Je me suis souvent demandé pourquoi les économistes comparaient la dette d’un pays à son « PIB » c’est-à-dire la somme des richesses produites en un an dans l’ensemble du pays (Le « Produit Intérieur Brut », c’est l’addition des « valeurs ajoutées » de toutes les activités économiques d’un pays). Dans nos collectivités locales, la dette est plutôt comparée à l’Epargne Brute c’est-à-dire ce que dégage le budget de fonctionnement pour financer le budget d’investissement et l’emprunt, ou bien à l’Epargne nette, c’est-à-dire ce qui reste une fois que l’annuité de la dette est payée… Pourquoi donc comparer la dette au PIB ?

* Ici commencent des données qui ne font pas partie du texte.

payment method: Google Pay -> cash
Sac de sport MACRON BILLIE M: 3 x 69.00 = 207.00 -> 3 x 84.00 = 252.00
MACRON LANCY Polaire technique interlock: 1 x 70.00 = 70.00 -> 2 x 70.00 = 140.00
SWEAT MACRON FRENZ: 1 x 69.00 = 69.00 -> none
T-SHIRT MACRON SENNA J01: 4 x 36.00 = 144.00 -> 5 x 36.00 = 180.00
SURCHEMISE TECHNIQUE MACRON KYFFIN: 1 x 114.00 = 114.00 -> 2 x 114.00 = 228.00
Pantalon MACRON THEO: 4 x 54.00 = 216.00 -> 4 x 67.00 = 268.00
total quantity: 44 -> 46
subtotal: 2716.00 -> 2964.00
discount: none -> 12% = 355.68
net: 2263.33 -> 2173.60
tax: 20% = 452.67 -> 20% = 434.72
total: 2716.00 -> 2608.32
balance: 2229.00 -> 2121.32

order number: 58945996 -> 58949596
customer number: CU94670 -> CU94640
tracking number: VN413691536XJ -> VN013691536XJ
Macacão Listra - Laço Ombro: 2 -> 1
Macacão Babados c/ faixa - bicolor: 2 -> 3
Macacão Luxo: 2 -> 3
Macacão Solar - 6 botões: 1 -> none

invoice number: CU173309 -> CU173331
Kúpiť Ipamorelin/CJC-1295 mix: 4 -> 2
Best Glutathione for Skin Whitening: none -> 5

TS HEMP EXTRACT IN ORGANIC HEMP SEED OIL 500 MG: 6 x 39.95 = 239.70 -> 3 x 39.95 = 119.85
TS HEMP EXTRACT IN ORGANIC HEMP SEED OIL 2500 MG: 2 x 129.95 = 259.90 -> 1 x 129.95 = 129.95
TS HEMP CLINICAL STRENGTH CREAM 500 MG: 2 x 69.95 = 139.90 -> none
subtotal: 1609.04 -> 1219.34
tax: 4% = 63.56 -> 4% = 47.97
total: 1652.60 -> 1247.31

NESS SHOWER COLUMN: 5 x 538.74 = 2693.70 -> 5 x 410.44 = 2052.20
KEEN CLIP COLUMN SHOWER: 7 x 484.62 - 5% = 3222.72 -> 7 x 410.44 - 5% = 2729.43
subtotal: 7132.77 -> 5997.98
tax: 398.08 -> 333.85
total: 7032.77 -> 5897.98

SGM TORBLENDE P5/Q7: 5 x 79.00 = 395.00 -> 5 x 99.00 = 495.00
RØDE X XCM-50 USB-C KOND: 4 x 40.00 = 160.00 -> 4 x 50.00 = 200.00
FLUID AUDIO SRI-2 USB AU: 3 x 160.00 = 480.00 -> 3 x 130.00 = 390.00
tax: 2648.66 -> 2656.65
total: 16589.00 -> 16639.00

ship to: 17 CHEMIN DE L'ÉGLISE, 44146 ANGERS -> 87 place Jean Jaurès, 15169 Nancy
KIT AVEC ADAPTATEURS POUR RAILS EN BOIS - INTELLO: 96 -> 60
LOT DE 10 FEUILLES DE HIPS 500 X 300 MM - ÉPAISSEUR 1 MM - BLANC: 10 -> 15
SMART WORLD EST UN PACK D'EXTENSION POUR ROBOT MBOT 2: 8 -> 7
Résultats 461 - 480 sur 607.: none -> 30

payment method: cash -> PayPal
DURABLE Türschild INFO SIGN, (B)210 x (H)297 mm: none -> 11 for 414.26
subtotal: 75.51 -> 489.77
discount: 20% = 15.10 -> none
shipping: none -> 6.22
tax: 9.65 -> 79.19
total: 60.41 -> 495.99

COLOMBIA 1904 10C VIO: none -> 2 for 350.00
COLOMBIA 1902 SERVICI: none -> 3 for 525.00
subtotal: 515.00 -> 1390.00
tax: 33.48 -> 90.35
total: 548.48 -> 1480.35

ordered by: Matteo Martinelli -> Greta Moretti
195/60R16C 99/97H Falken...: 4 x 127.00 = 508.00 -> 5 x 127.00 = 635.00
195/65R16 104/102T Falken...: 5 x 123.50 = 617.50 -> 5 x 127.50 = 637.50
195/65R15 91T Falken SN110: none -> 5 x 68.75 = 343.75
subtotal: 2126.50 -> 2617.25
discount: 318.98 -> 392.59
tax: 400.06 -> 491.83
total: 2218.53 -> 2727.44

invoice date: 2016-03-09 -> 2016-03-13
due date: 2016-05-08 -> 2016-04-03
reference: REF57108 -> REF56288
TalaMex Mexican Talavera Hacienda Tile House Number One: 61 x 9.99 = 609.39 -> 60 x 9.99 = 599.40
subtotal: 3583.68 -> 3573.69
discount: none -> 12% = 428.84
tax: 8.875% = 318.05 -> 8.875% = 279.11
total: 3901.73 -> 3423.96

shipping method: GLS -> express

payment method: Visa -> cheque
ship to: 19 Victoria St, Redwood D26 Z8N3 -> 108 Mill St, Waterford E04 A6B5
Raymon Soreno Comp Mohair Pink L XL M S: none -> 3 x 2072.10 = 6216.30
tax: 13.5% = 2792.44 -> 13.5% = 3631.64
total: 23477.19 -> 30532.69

Sans doute pour l’apprécier de manière relative. En effet, pour les comparaisons internationales, afin d’évaluer l’ampleur d’un déficit ou d’une dette, il faut la ramener à des valeurs qui dimensionnent la taille de l’économie du pays. Ainsi, en valeur absolue, la dette de la Grèce sera toujours inférieure à celle de l’Allemagne, mais en valeur relative, comparée au « PIB », elle est beaucoup plus inquiétante… Comparer une « dette » au « PIB » permet de relativiser les choses.

Ensuite, aussi, parce que le PIB, est un indicateur si l’on veut porter un jugement :

  • sur la taille du secteur public par rapport à l’ensemble de l’économie. En France, l’ensemble des dépenses publiques (État, collectivités locales, Sécu) représentent 55% du PIB, soit plus de la moitié de la richesse nationale, et les recettes 45%. Cela signifie que quasiment la moitié de la richesse nationale est redistribuée entre les Français, on est loin de « l’ultra-libéralisme » dont nous affuble les « ultra-communistes » français (les derniers du monde) !
  • sur la capacité d’un État de rembourser ses dettes. On considère implicitement que le PIB est le potentiel économique qui « garantit » la dette publique. Ce sujet mérite, selon moi, d’être revu, car le PIB contient les salaires, les amortissements, les intérêts d’emprunt, … Si un Etat le décidait, il ne pourrait pas prélever la totalité du PIB, car cela reviendrait à ne plus payer les salaires, à ne plus investir, …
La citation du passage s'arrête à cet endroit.